Crack cocaine trafficking kingpins convicted more than a decade ago can ask courts to reduce their prison terms under a 2018 federal law. The Supreme Court on Tuesday sounded skeptical that people convicted of older low-level crack crimes can do the same.
The seemingly odd circumstance results from the wording of the First Step Act, a bipartisan 2018 law signed by President Donald Trump. Aimed at reducing racial disparities in sentencing, the law allows prisoners convicted of older crack crimes to seek reduced sentences.
But it specifically addresses crack possession only above 5 grams for one category of possession and above 50 grams for another category, leaving some justices doubtful that it’s meant to apply to everyone.
“You get me out of this. I’d love to get out of it. I mean, I think they were much too high. I understand that. But I can’t get away from this statute.

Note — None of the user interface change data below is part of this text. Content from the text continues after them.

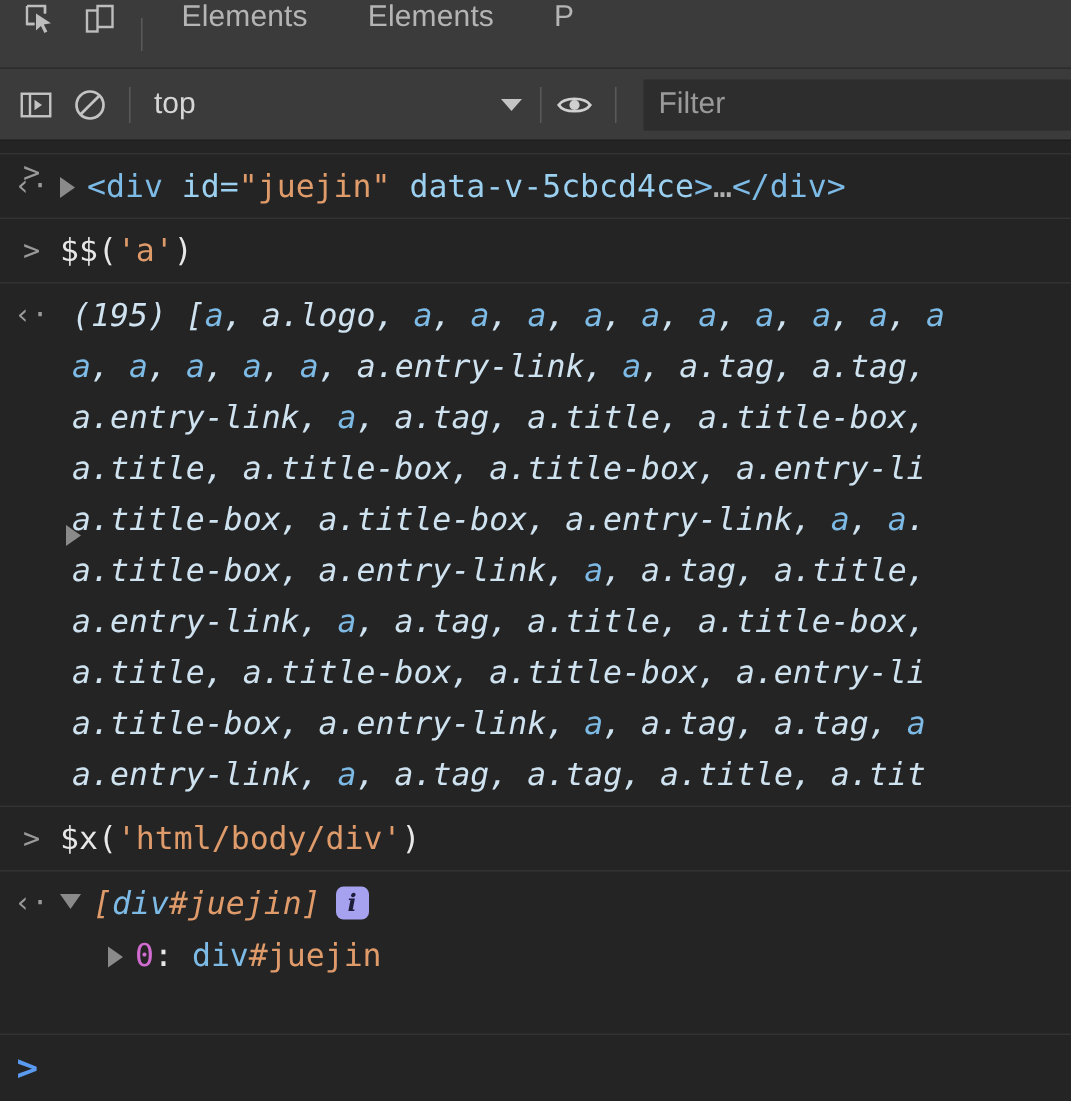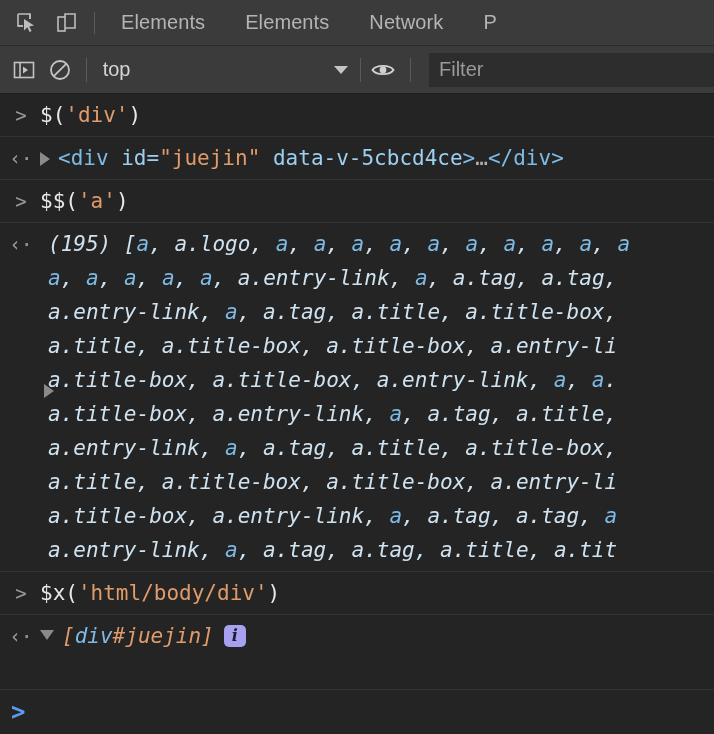"Elements" .tabbar { align-items: center -> flex-start }
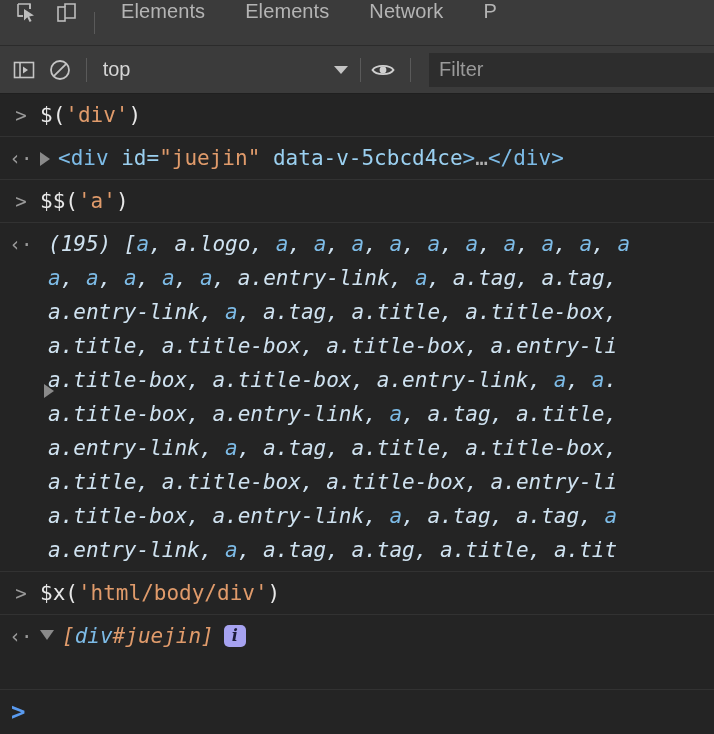"Network" div.tab { html: <div>Network</div> -> none }
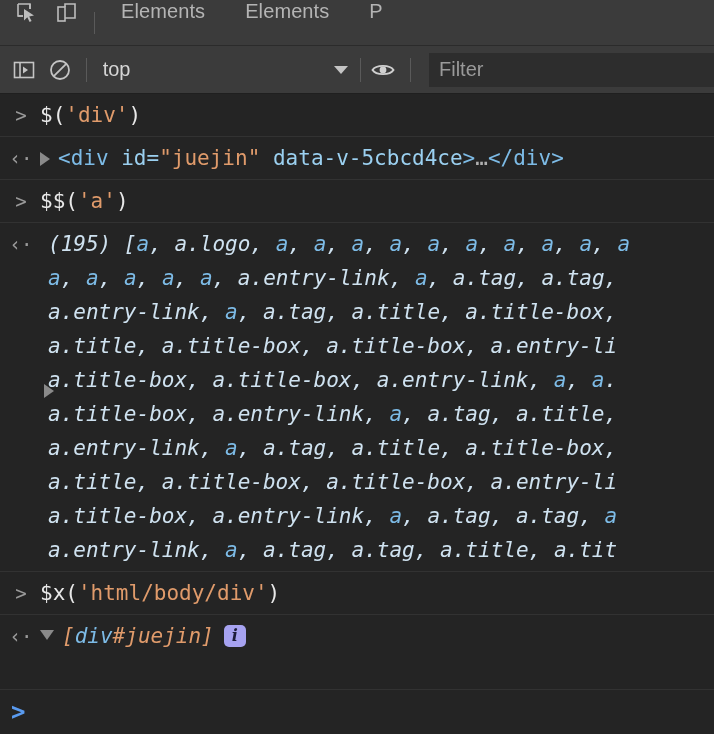"$('div')" div.body-txt { html: <div> <span>$(</span><span>'div'</span><span>)</span> </div> -> none }
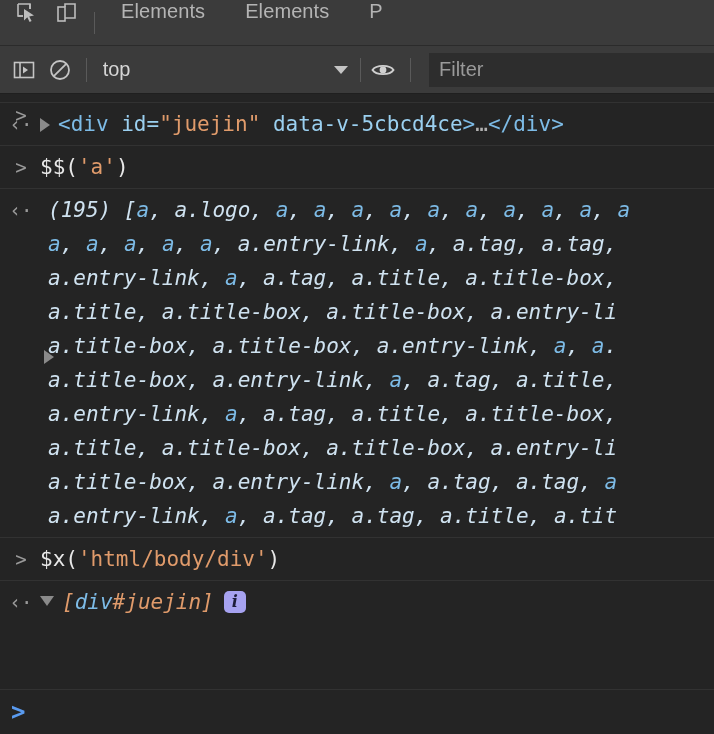"0: div#juejin" div.prop-row { html: none -> <div> <span></span><span>0</span><span>: </span><span>div</span><span>#juejin</span> </div> }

So you convince me, I hope, that I’m wrong,” Justice Stephen Breyer said, pleading with Andrew Adler, a federal public defender from Florida.
The justices had an unusual case in front of them for their final arguments of the term — and perhaps the last, coronavirus-affected remote session if the justices can return to the courtroom in October.
Adler’s client Tarahrick Terry was arrested with 3.9 grams of crack on him in 2008. He is in the final months of his prison term, no matter what the court decides. And he apparently is serving his remaining time on home confinement, according to the Biden administration.
There may be no more than 200 people like Terry still serving time, Justice Department lawyer Eric Feigin told the court Tuesday.
Still, the court agreed to decide Terry’s case and resolve a disagreement among lower courts over whether the law gives people who had less than 5 grams of crack on them the same opportunity open to those convicted of possessing more, or much more, crack.
Chief Justice John Roberts said he couldn’t understand why Congress would want to deny that chance to “the least culpable offenders.”
The law, like the Fair Sentencing Act of 2010, was partly aimed at addressing disparities, which fell disproportionately hard on Black people, in the sentencing of people convicted of crack and powder cocaine offenses.
The case only affects people whose crimes took place before August 2010 because the Fair Sentencing Act took effect then and covered crimes committed from that point forward.
The Trump administration had argued that Terry is not eligible to seek a sentence reduction, but the Biden administration changed course in March.
The switch drew some pointed questions from the justices. A perplexed Breyer wondered “why did the government argue what it argued?”
Adam Mortara, a lawyer appointed by the court to argue against Terry’s position after the administration changed sides, replied: “Your Honor, I am here to explain many things. The behavior of the United States Government in this case is not one of them.”
A decision is expected by late June.